L’Espagne nous a prêté le sang d’Autriche qui s’unifiant avec le Sang de Bourbon, a formé nôtre Héros et un Fils digne de lui : la France prête à l’Espagne le Sang de Bourbon, pour donner des Héros à la Maison d’Autriche.

Louis le Grand, Louis le Magnifique ne se contente pas de donner la Paix à la Terre, et de donner en même temps avec elle à la Hollande, à l’Allemagne, et à toutes les parties de l’Europe, la sureté, la liberté, et l’abondance ; il a voulu aussi, MADAME, vous donner à l’Espagne, comme un présent plus grand que la Paix même, et comme le dernier effort de sa Magnificence.
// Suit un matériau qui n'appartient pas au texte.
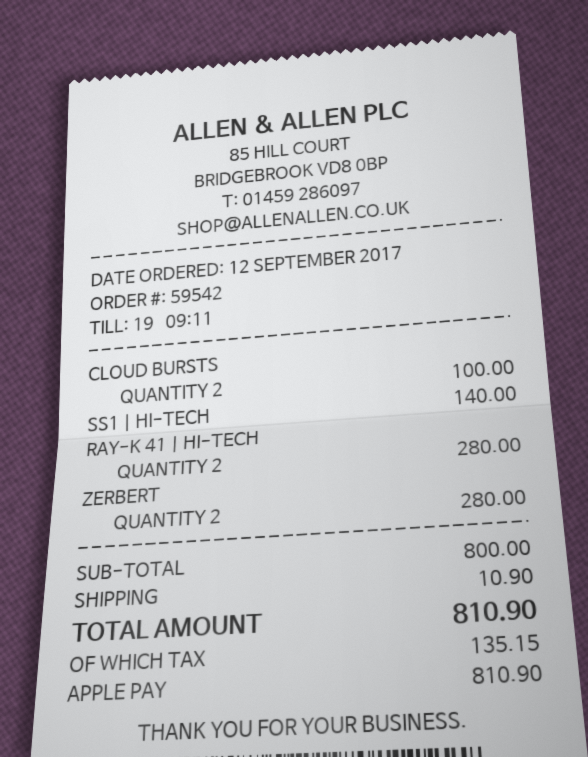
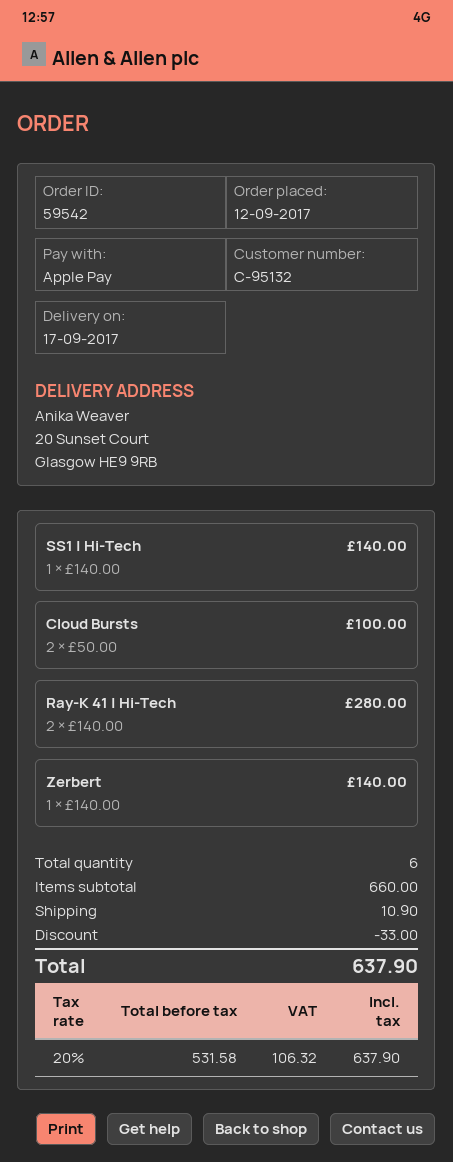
ZERBERT: 2 for 280.00 -> 1 for 140.00
subtotal: 800.00 -> 660.00
discount: none -> 33.00
tax: 135.15 -> 106.32
total: 810.90 -> 637.90

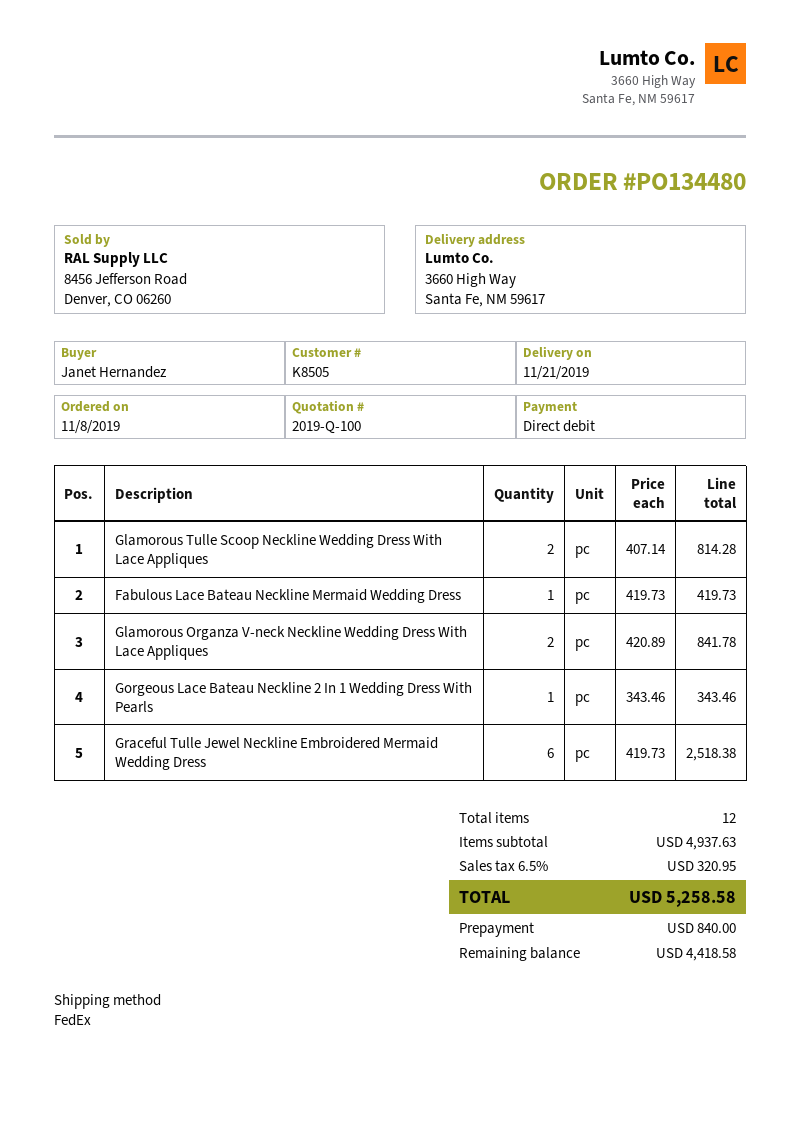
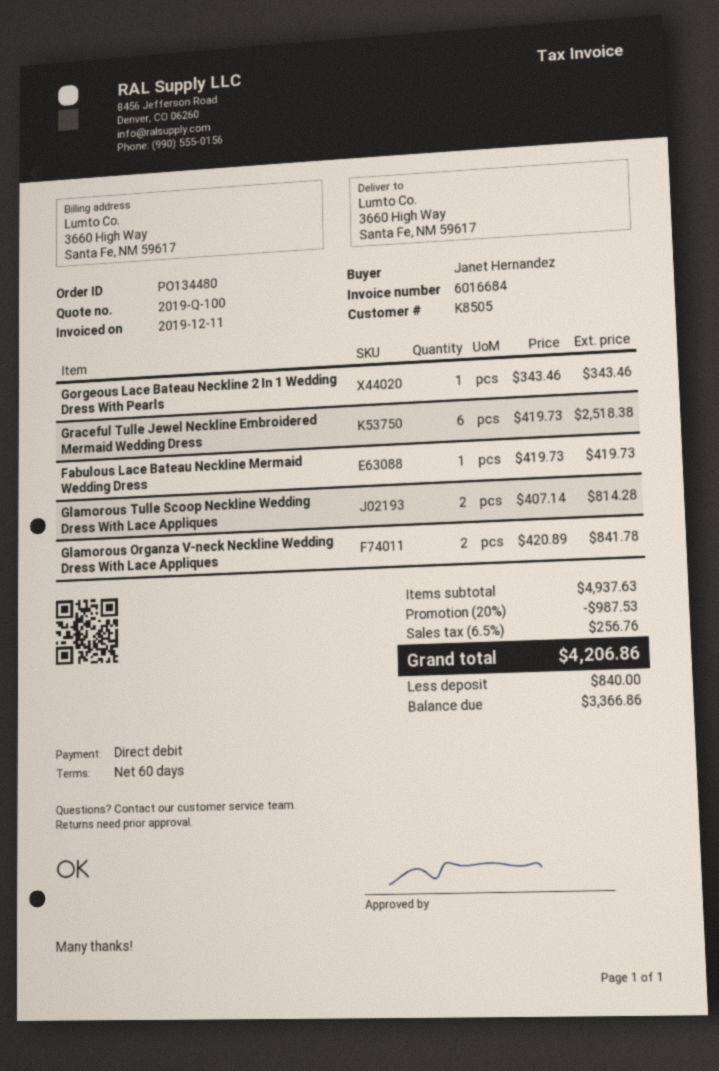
discount: none -> 20% = 987.53
tax: 6.5% = 320.95 -> 6.5% = 256.76
total: 5258.58 -> 4206.86
balance: 4418.58 -> 3366.86

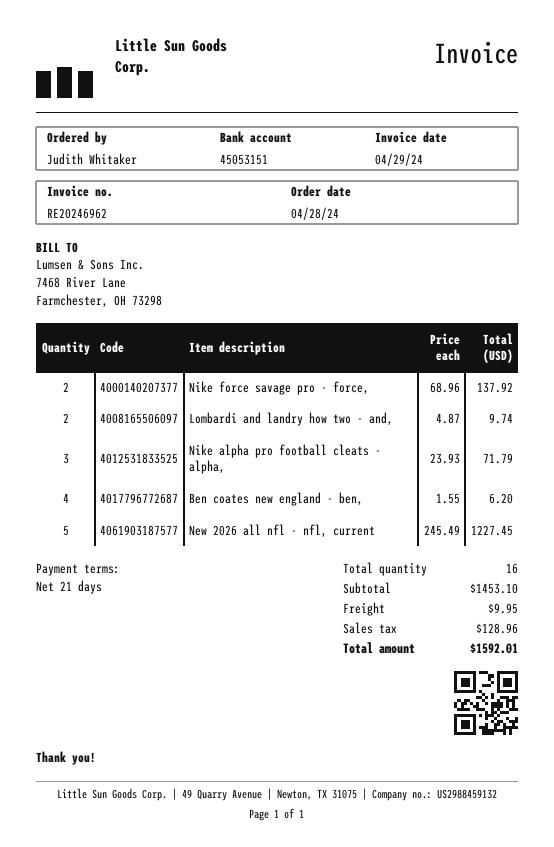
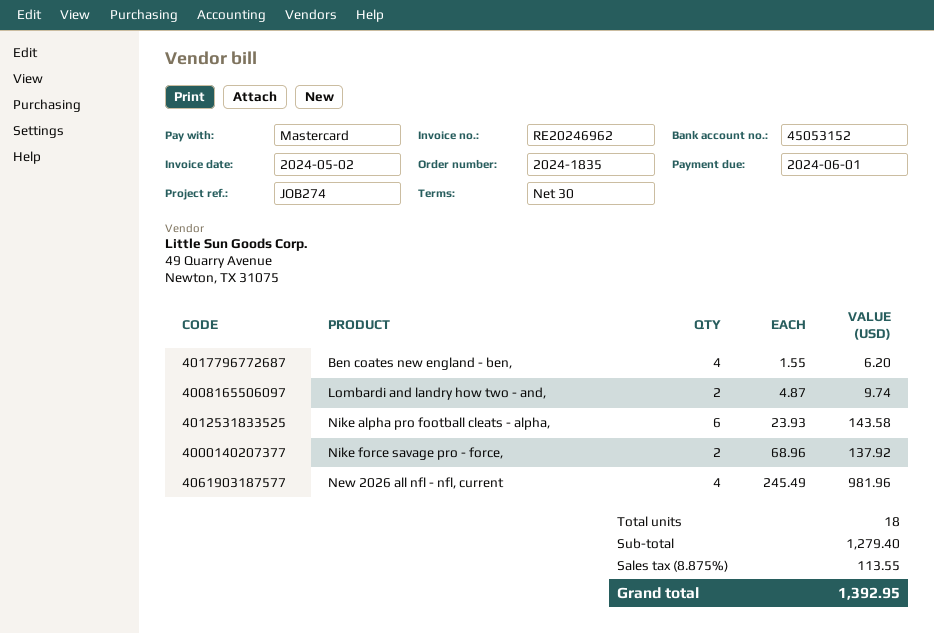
invoice date: 2024-04-29 -> 2024-05-02
payment terms: 21 days -> 30 days
bank account: 45053151 -> 45053152
Nike alpha pro football cleats - alpha,: 3 x 23.93 = 71.79 -> 6 x 23.93 = 143.58
New 2026 all nfl - nfl, current: 5 x 245.49 = 1227.45 -> 4 x 245.49 = 981.96
total quantity: 16 -> 18
subtotal: 1453.10 -> 1279.40
shipping: 9.95 -> none
tax: 128.96 -> 113.55
total: 1592.01 -> 1392.95

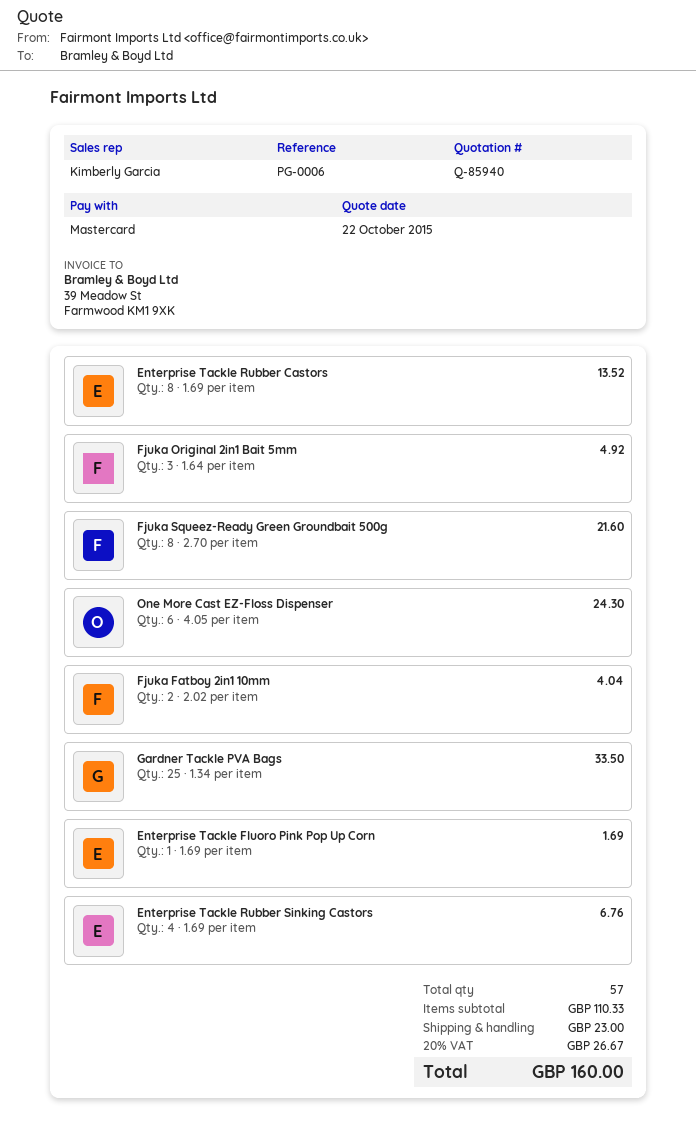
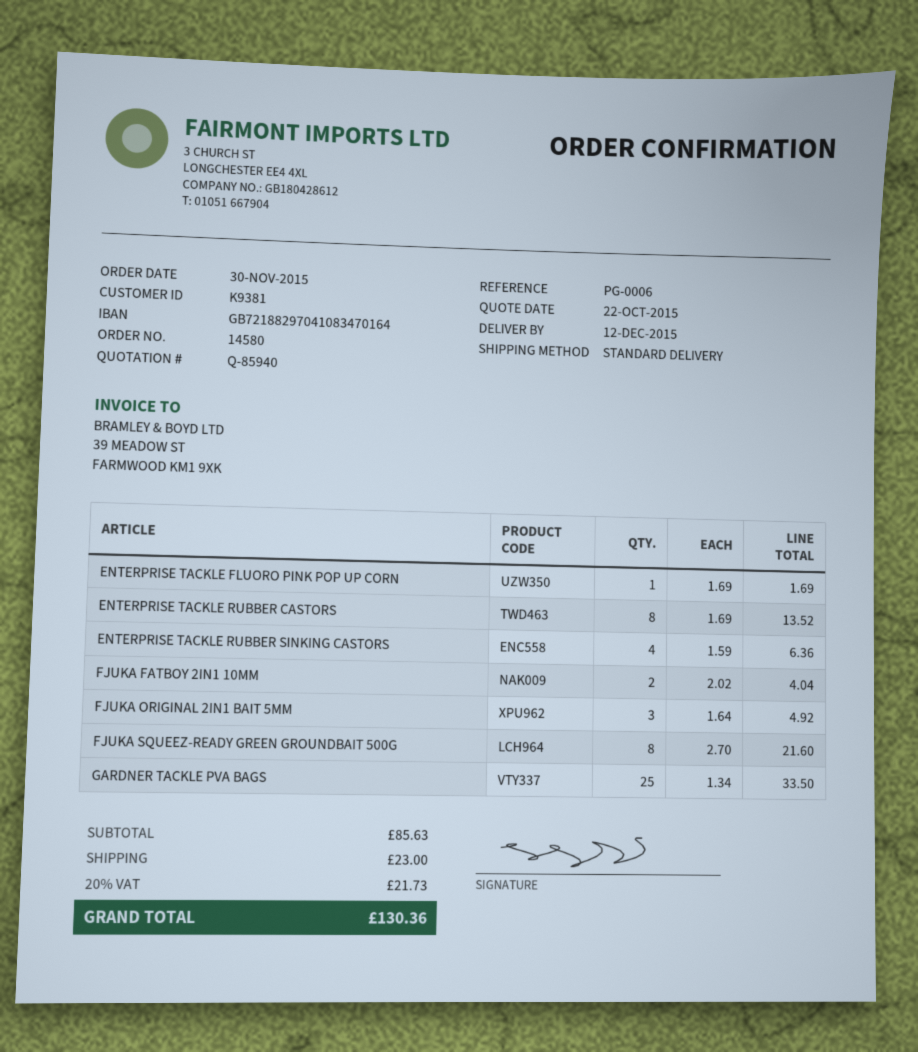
One More Cast EZ-Floss Dispenser: 6 x 4.05 = 24.30 -> none
Enterprise Tackle Rubber Sinking Castors: 4 x 1.69 = 6.76 -> 4 x 1.59 = 6.36
subtotal: 110.33 -> 85.63
tax: 20% = 26.67 -> 20% = 21.73
total: 160.00 -> 130.36

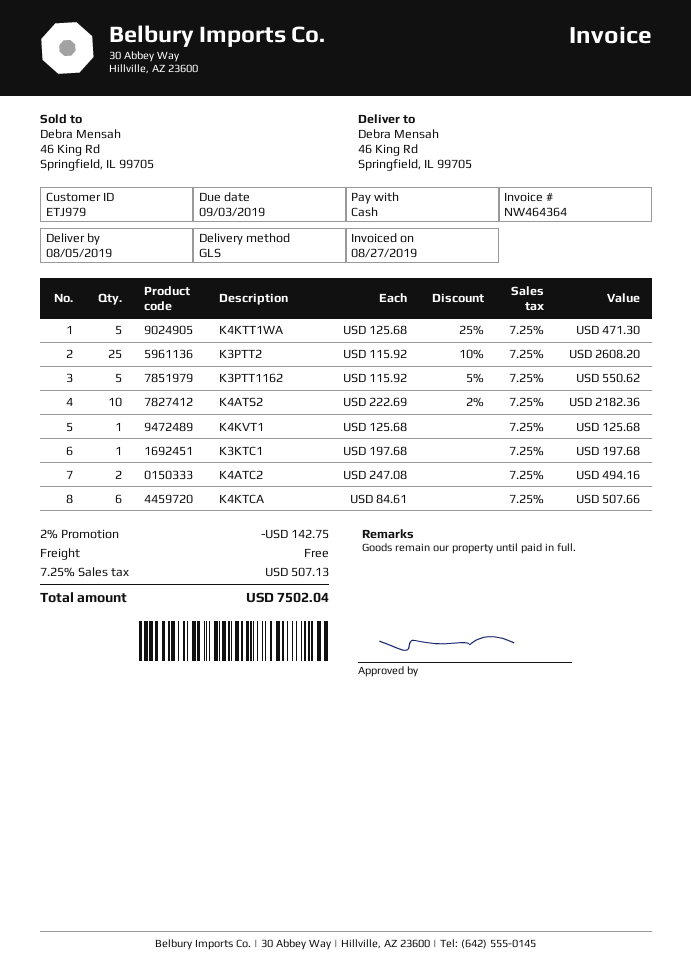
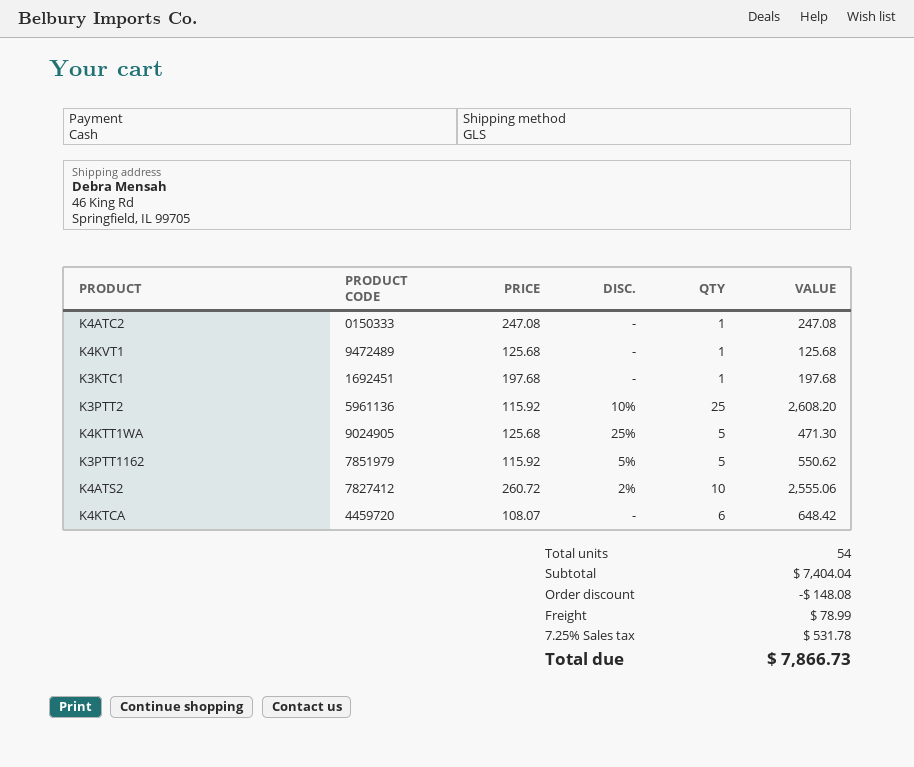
K4ATS2: 10 x 222.69 - 2% = 2182.36 -> 10 x 260.72 - 2% = 2555.06
K4ATC2: 2 x 247.08 = 494.16 -> 1 x 247.08 = 247.08
K4KTCA: 6 x 84.61 = 507.66 -> 6 x 108.07 = 648.42
discount: 142.75 -> 148.08
shipping: 0.00 -> 78.99
tax: 7.25% = 507.13 -> 7.25% = 531.78
total: 7502.04 -> 7866.73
Que d’honneurs, que de grandeurs répandues et ramassées sur V. M. C’est ce que l’Académie Française, n’oubliera jamais ; c’est sous ces traits admirables, MADAME, qu’elle vous fera voir à tout l’Univers dans une des premières places de ce Temple auguste, de ce monument éternel que nos Poètes, nos Historiens, et nos Orateurs élèveront à la gloire immortelle de nôtre Protecteur.